[Extracted records]
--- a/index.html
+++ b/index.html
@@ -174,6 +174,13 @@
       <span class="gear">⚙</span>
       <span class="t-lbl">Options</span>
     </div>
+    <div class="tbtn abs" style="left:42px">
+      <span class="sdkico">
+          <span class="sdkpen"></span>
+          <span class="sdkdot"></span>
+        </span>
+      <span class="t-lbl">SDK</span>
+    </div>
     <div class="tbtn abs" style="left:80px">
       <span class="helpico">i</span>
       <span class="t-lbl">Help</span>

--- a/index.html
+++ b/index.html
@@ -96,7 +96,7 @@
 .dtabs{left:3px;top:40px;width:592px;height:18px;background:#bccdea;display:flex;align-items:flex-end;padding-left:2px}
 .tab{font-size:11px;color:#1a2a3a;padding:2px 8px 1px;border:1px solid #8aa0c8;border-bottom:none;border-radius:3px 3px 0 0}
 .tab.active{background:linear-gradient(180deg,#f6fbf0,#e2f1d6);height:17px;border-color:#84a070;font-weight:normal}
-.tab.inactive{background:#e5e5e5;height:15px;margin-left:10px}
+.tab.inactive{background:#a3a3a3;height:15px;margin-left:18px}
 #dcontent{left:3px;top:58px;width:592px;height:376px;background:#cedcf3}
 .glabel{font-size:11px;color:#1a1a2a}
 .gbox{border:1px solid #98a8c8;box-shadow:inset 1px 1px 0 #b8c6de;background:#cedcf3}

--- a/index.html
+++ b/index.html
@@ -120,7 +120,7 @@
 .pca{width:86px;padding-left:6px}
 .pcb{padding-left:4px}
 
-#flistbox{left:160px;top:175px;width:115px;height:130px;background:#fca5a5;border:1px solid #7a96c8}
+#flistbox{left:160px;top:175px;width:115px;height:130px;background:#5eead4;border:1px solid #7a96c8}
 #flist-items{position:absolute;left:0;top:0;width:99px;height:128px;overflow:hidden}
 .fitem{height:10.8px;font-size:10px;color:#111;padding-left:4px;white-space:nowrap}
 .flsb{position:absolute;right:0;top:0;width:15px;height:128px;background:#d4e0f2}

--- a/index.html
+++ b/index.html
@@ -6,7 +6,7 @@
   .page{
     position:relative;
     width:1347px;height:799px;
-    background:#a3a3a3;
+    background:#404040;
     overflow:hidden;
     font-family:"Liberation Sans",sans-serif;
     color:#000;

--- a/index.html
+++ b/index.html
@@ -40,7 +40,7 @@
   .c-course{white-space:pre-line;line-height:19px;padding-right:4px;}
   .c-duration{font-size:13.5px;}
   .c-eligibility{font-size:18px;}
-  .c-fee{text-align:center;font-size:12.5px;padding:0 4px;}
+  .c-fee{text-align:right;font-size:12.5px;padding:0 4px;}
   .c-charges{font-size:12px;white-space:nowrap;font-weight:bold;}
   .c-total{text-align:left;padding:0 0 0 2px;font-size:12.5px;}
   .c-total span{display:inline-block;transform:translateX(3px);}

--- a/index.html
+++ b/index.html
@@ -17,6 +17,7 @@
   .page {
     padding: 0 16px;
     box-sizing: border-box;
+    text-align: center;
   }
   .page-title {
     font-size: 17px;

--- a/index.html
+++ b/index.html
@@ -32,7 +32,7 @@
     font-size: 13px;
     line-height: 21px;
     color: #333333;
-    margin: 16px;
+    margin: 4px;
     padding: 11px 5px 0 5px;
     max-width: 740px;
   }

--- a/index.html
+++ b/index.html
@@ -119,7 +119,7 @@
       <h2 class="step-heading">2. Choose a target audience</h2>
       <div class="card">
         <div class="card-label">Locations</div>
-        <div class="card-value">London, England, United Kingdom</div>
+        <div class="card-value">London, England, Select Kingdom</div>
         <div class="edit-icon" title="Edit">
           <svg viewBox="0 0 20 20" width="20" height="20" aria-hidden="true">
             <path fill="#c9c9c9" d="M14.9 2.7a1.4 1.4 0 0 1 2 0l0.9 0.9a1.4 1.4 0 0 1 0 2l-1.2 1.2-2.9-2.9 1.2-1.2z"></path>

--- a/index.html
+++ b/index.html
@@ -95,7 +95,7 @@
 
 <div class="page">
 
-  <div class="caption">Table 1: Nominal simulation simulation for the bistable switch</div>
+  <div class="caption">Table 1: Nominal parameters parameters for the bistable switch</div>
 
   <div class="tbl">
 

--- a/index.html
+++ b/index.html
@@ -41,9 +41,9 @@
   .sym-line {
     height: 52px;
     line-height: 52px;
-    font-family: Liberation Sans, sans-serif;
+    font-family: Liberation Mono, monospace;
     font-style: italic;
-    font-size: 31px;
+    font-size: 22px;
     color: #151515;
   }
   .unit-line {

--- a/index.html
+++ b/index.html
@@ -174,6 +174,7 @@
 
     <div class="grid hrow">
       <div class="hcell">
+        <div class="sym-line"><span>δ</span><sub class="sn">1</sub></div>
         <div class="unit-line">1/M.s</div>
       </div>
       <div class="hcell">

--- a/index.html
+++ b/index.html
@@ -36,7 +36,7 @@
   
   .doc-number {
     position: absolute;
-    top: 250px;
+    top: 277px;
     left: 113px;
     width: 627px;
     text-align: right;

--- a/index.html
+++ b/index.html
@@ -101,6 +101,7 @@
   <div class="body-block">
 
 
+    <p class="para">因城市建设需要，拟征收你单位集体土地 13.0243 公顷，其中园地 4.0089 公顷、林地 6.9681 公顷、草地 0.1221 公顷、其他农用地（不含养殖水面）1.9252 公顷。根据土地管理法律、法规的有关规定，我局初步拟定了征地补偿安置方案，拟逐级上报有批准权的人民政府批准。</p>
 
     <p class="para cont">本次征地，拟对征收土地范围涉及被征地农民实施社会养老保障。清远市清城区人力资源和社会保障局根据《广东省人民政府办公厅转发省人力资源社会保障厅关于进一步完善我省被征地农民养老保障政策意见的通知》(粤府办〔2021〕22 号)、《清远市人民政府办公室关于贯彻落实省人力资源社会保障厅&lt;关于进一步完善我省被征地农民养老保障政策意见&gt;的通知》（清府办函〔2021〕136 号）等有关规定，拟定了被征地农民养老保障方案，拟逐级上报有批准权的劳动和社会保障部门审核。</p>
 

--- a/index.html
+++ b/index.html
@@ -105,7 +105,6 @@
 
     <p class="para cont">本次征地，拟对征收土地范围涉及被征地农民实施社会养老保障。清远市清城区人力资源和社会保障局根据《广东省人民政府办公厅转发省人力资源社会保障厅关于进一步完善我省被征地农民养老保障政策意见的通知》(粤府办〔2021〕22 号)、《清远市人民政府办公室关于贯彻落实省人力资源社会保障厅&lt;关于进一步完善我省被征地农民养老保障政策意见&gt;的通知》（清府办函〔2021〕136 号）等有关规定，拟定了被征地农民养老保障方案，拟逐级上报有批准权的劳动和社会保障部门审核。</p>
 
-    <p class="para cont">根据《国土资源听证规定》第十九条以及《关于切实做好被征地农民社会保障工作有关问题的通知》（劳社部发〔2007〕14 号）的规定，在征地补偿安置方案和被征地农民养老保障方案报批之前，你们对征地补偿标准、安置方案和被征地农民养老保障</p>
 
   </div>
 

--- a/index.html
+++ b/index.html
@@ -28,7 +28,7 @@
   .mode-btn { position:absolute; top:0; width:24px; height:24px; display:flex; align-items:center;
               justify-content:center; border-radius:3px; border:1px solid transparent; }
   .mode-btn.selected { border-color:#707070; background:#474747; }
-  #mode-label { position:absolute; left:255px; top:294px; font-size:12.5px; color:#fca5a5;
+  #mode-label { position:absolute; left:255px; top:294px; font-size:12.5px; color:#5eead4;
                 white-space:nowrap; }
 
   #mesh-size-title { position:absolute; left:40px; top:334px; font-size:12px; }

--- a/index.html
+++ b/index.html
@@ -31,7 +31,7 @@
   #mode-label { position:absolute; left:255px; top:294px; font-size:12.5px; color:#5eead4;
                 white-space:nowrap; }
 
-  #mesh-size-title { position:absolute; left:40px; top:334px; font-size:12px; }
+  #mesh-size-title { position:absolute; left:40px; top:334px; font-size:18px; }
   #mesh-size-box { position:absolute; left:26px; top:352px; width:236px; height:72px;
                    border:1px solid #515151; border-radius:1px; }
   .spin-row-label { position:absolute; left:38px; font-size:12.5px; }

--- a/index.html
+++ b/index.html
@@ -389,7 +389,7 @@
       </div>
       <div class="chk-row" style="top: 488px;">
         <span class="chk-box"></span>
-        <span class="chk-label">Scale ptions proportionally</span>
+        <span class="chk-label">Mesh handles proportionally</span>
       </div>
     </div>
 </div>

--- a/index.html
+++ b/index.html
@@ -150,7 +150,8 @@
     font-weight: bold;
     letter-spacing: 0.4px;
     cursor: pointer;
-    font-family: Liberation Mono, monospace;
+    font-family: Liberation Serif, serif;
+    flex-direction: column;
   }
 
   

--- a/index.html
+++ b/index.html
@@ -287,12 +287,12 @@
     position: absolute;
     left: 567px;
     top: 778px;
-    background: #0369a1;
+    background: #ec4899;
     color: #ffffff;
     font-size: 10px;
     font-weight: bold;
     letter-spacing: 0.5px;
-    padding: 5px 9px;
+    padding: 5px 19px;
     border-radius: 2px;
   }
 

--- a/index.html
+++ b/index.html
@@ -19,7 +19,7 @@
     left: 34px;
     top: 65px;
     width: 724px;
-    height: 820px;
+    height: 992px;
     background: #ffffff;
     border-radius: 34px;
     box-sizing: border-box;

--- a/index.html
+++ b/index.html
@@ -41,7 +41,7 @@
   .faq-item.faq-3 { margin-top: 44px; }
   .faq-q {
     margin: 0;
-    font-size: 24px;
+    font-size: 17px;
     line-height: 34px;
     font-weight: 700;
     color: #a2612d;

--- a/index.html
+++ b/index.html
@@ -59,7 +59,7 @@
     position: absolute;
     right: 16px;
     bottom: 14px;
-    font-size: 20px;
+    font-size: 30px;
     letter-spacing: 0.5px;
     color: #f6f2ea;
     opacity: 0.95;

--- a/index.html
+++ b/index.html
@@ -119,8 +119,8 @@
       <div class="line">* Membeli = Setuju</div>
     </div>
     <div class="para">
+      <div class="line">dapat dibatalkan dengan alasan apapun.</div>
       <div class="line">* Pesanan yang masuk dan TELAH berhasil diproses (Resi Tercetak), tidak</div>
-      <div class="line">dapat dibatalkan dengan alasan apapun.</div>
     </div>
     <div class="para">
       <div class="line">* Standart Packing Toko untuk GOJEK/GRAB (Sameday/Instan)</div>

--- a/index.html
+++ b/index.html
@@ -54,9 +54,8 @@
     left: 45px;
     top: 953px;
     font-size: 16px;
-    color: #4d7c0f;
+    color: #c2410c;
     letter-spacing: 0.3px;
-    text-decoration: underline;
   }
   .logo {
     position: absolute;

What is required: Report how many lines of the records hold the word "tbtn", and supply no other text.

Reply: 2